After two wars waged by Russia since 1994, the North Caucasus has become relatively stable, free of all-out war and major terrorist attacks.

Poverty, unemployment, corruption and rights abuses still plague the region.

Despite Russian successes in killing the leading militants of the Chechen wars— Shamil Basayev, Ibn al-Khattab, Abu Hafs al-Hudani, Abu al-Walid, Doku Umarov— the insurgents have not given up, regrouping under a new leader reportedly based in Dagestan, immediately to the east of Chechnya.

Many of those fighters joined the fight in Syria early on, as the uprising that began in 2011 morphed into a chaotic civil war.

Some of the less experienced ones may have been encouraged to gain battlefield experience in Syria by the then-head of the Chechen insurgent network, Doku Umarov, according to Barrett.

Umarov, who founded an organization known as the Caucasus Emirate in 2007, died in August 2013, possibly after being poisoned.

Omar the Chechen

Among those experienced fighters traveling to Syria was Tarkhan Batirashvili, whose nom de guerre is Omar al Shishani.

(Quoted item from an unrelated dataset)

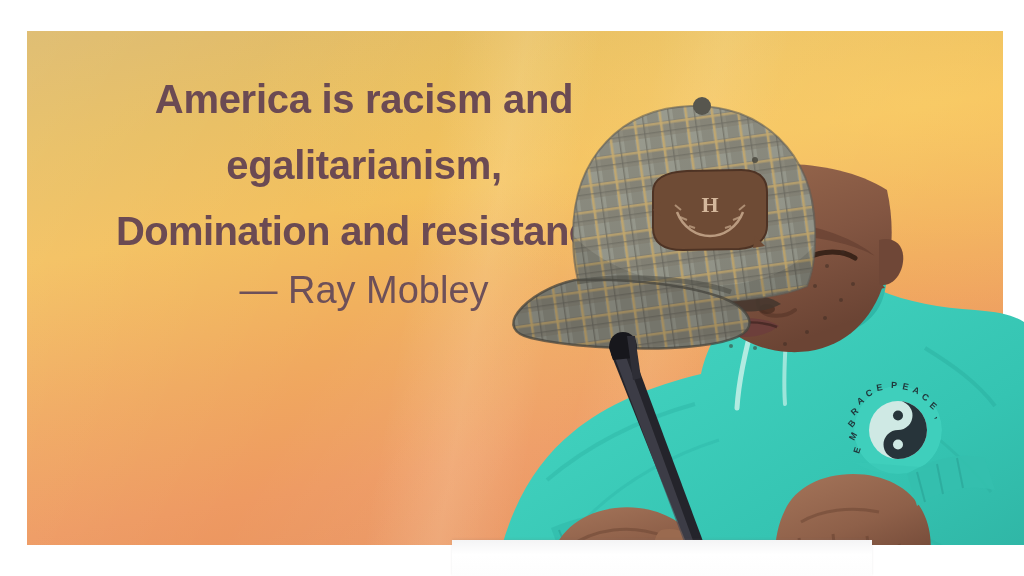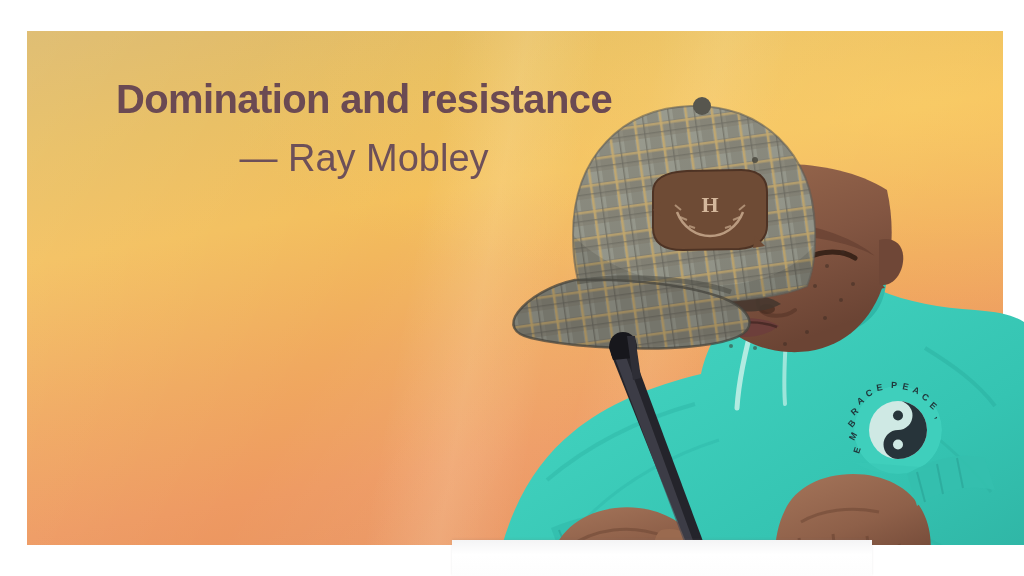"America is racism and" div.quote-line { html: none -> <div>America is racism and</div> }
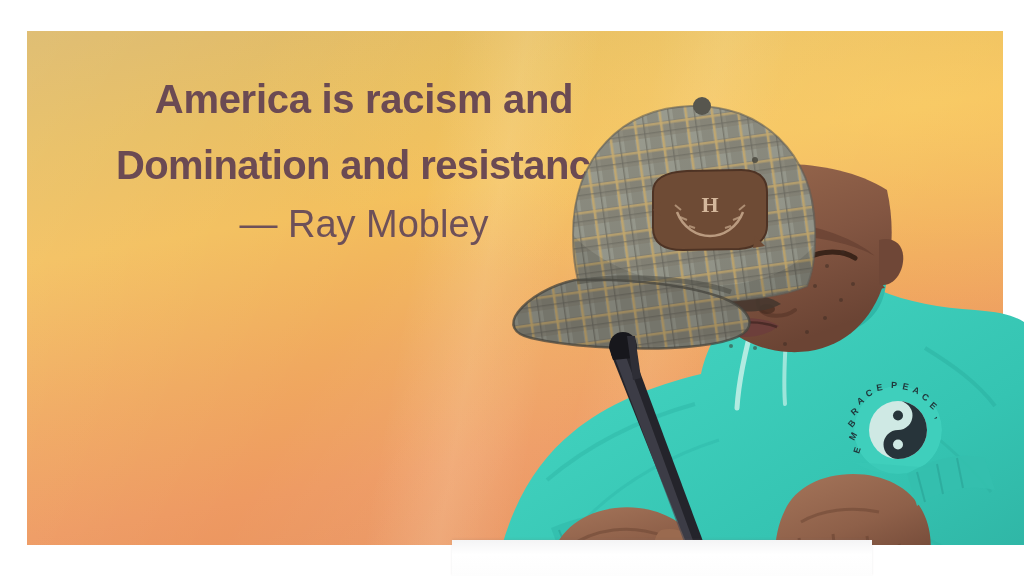"egalitarianism," div.quote-line { html: none -> <div>egalitarianism,</div> }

Batirashvili, an ethnic Chechen, grew up in a remote part of the former Soviet republic of Georgia, and served in the Georgian army, even reportedly battling the Russian armed forces during the August 2008 war.

According to the Treasury Department, Batirashvili this year became a senior military commander for the Islamic State and a member of the Shura Council— a top consultative body to the Islamic State leadership, including al-Baghdadi.

The group Batriashvili used to lead, the Jaish al-Muhajireen wal-Ansar (Army of Emigrants and Supporters), or the Muhajireen Brigade, was among two groups sanctioned by the Treasury Department on Wednesday.

Batirashvili “has assumed a very prominent military command role within IS’ Syria-based operations, with him likely being the most senior operational military commander in Syria,” said Charles Lister, a well-regarded analyst and a visiting analyst with the Brookings Doha Center think-tank, said in an email interview.

“The large majority of IS’ most high-profile offensives on the Syrian side of the border have been connected in some way or another with (his) leadership,” he said.

Among the successes Batriashvili has been credited with, or claimed credit for, was the Aug. 2013 seizure of the Minigh airport near Aleppo, which reportedly featured multiple suicide bombers.

Then there’s Murad Margoshvili, known as Muslim al Shishani, who reportedly served in the air defense division of the Soviet army in Moldova and fought alongside a key leader in the Chechen terrorist circles more than a decade ago.

Margoshvili, who heads a Chechen regiment called Junud al Sham, was one of a dozen individuals hit with State Department sanctions Wednesday. Like Batirashvili, he is notable for having a long red beard.

Elaborately produced videos showing Margoshvili training fighters have been circulating in recent weeks on some YouTube channels.

Another video published Sept. 2 showed Arabic-speaking fighters standing near a Russian fighter jet seized at a Syrian airbase, threatening to liberate the Caucasus from Russian control. The video is subtitled in Russian.

Chechen rifts

The Chechen cause in Syria is not monolithic; different groups have different loyalties, experts said.

And Chechens traditionally have strong identification with their clans or extended family networks, which makes rivalries and turf wars common, at home or abroad.

In Syria, Batirashvili’s decision to pledge allegiance to the head of the Islamic State created a rift among Chechen units, experts said.

Fighters with his former unit, the Muhajireen Brigade, retained their loyalties to the Caucasus Emirate, which had ties to Al-Qaida dating back more than a decade. Lister argued that could strengthen the Caucasus Emirates’ links to Al-Qaida in the long-term.

“I’m sure the Russians are as worried about that as anybody,” Barnett said. “Blowback is always possible. As the Islamic State gets knocked back by the U.S., there’s more of a likelihood that these fighters will be pushed back into other regions” like the Caucasus.

“If history is any judge, you don’t take threats from a group like this, that has shown the capacity to do major attacks in the past, you don’t take these threats lightly,” Roggio said.

VOA’s Fatima Tlisova and Anna Kalandadze contributed to this report.